Mr Hayne was sued in US civil courts by a woman known only as JV, who alleged he sexually assaulted her in 2018 while playing for the American football team, the San Francisco 49ers .
Police investigators eventually found there was insufficient evidence to prosecute Mr Hayne.
Instead, in 2017, the plaintiff brought civil proceedings against the football star for sexual assault, gender-based violence, intentional infliction of emotional distress and negligence.
Mr Hayne settled the case in 2019 for an undisclosed sum of money.
People file civil lawsuits for a variety of reasons, including contract disputes, to collect debts or seek damages for bodily injury, wrongful imprisonment or malicious prosecution (including against the police), or defamation.
The court or tribunal in which the claim is filed depends on the type of claim itself as well as the amount of money requested.

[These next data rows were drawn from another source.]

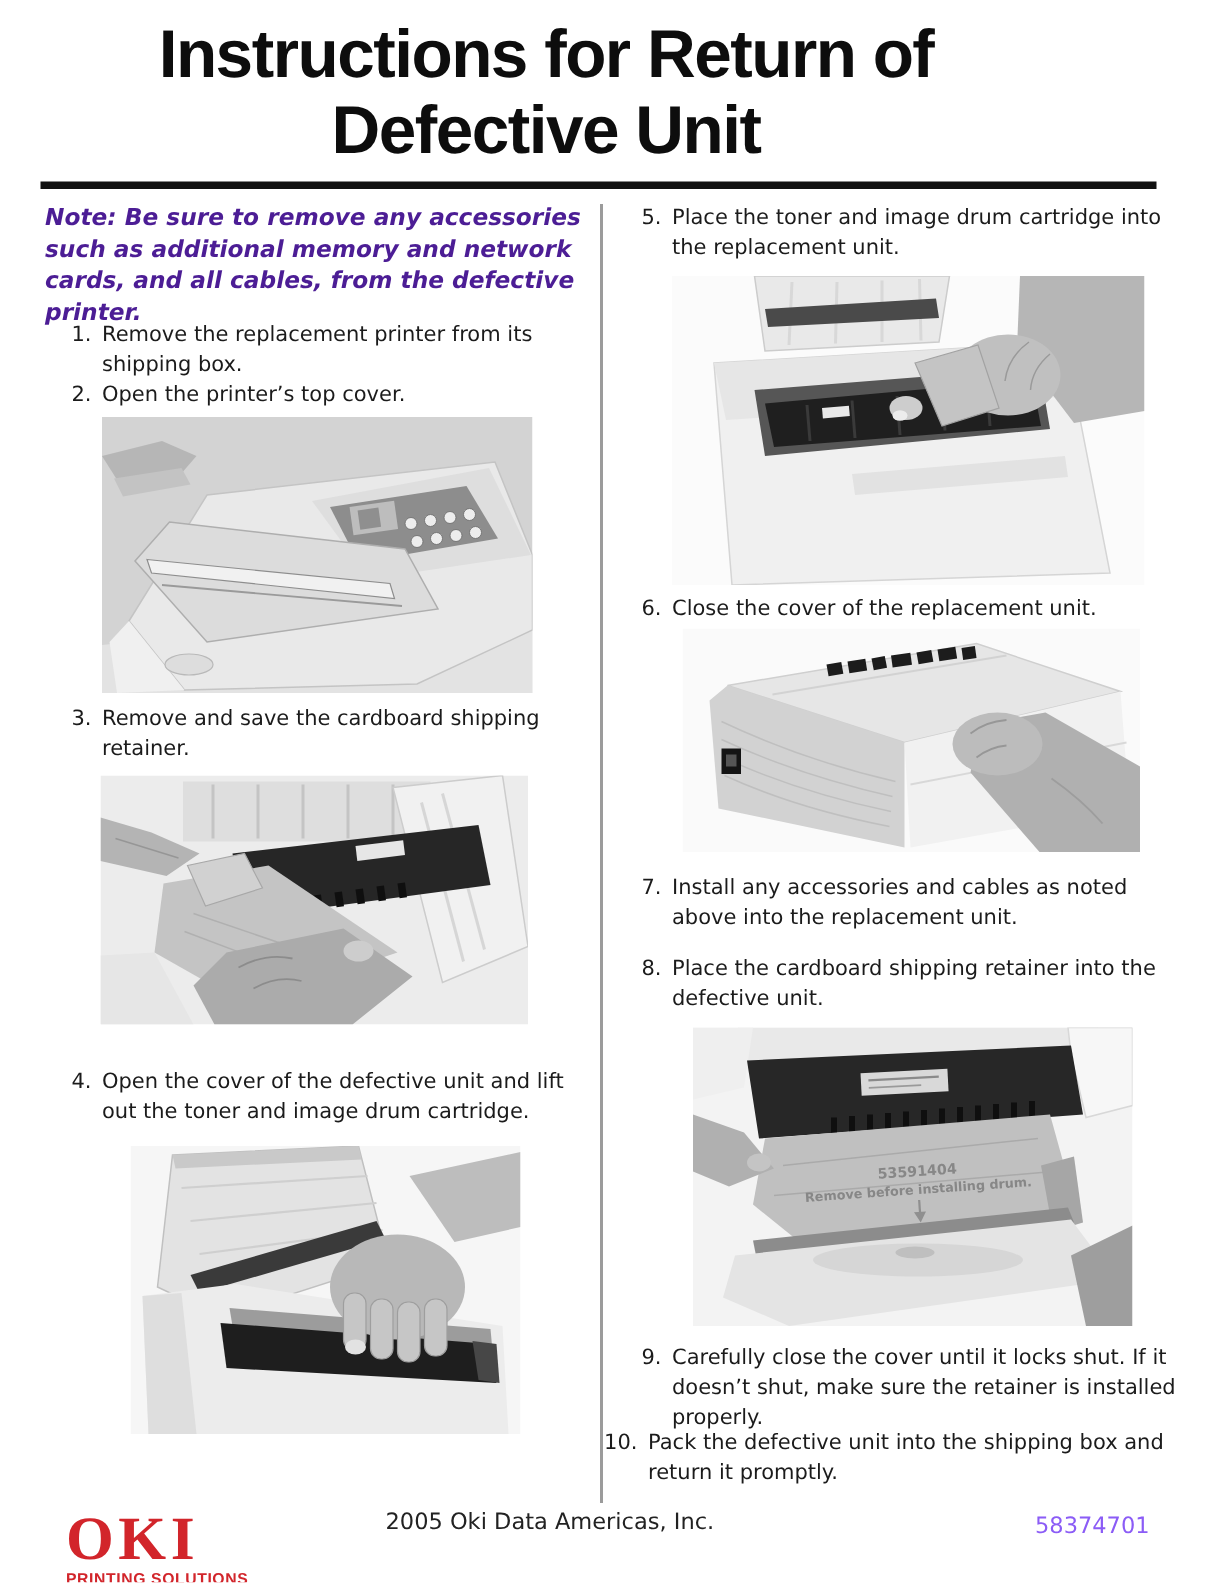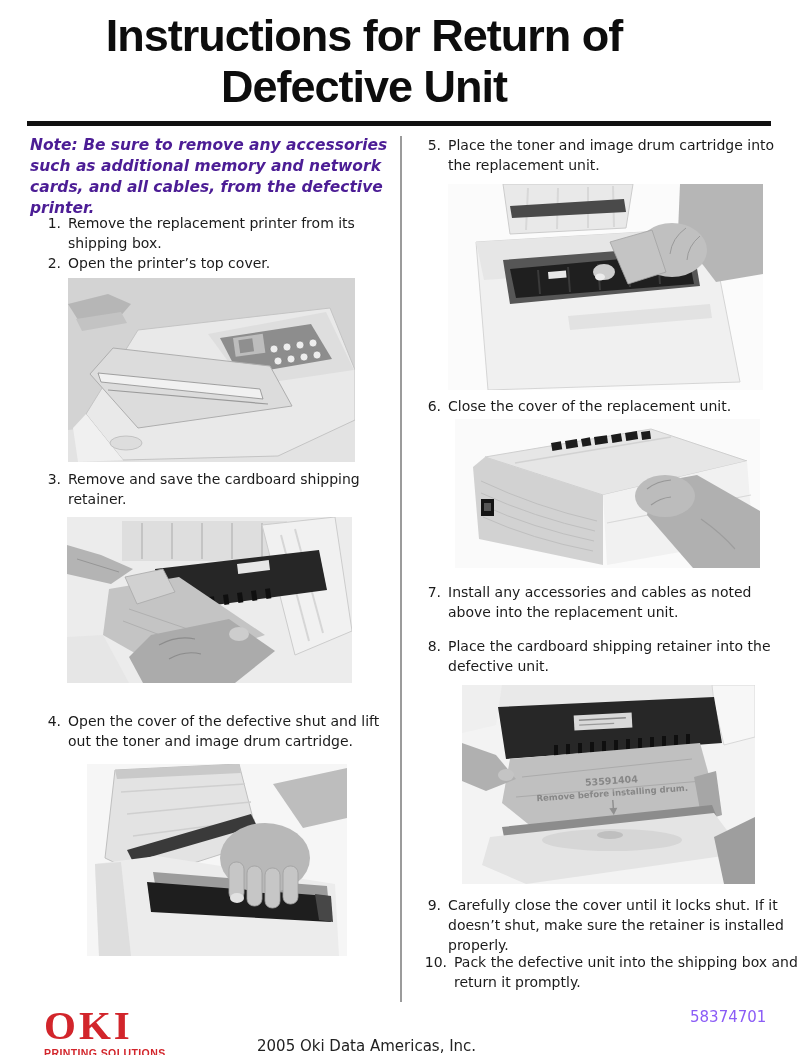"Open the cover of the" span.txt { text: shut -> unit }
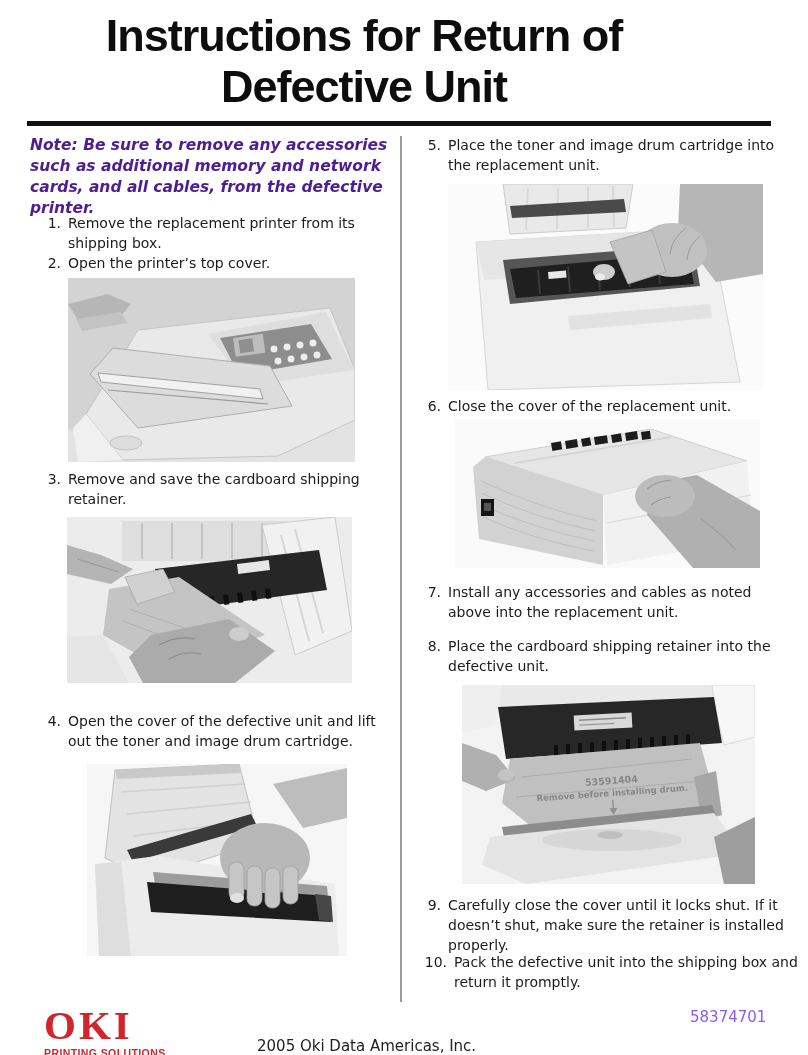"10." div.step { left: 420px -> 398px }
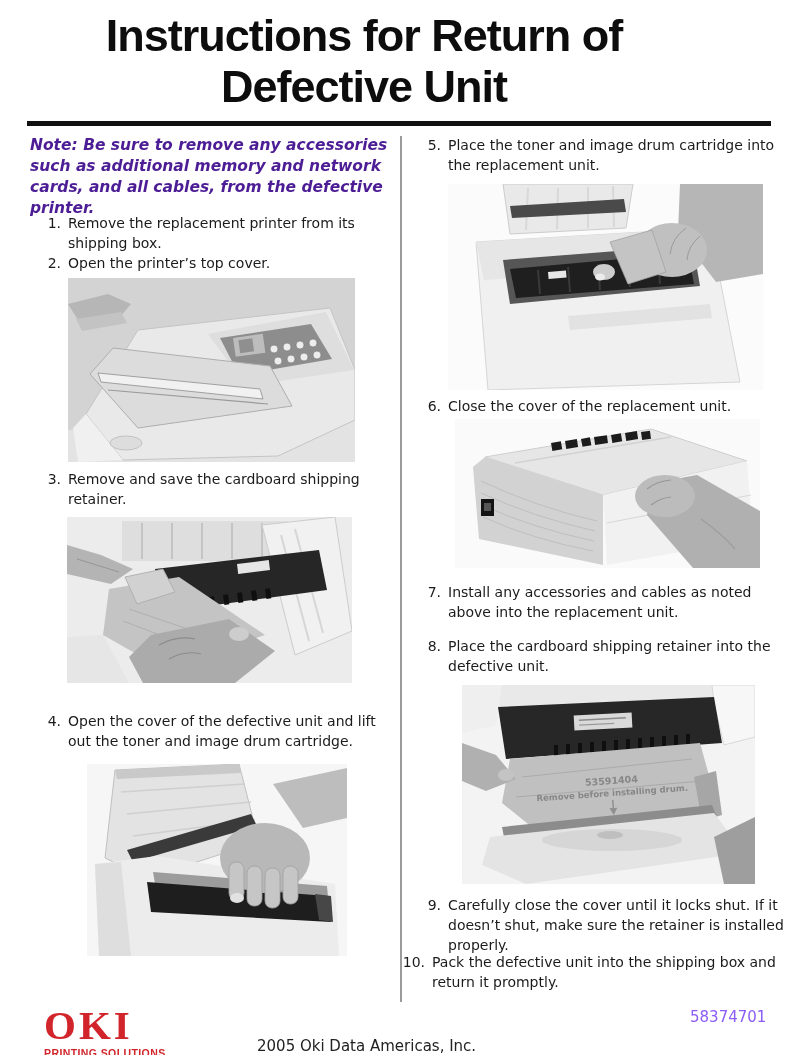"2005 Oki Data Americas, Inc." .footer-copyright { top: 1037px -> 1005px }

Civil suits are often initiated by means of what is called a declaration of claim.
Monetary jurisdiction in court
The New South Wales Local Court Small Claims Division hears civil claims and debts of $20,000 or less.
The General Division of the same court handles claims over $20,000 up to $100,000 (or $120,000 in certain situations).
The New South Wales District Court hears claims beyond the local court’s jurisdiction, up to $750,000, while the Supreme Court hears claims over $750,000.
If you are considering bringing civil claims or are in a position where you need to defend them, it is important to seek legal advice from a law firm specializing in civil matters.
The content of this article is intended to provide a general guide on the subject. Specialist advice should be sought regarding your particular situation.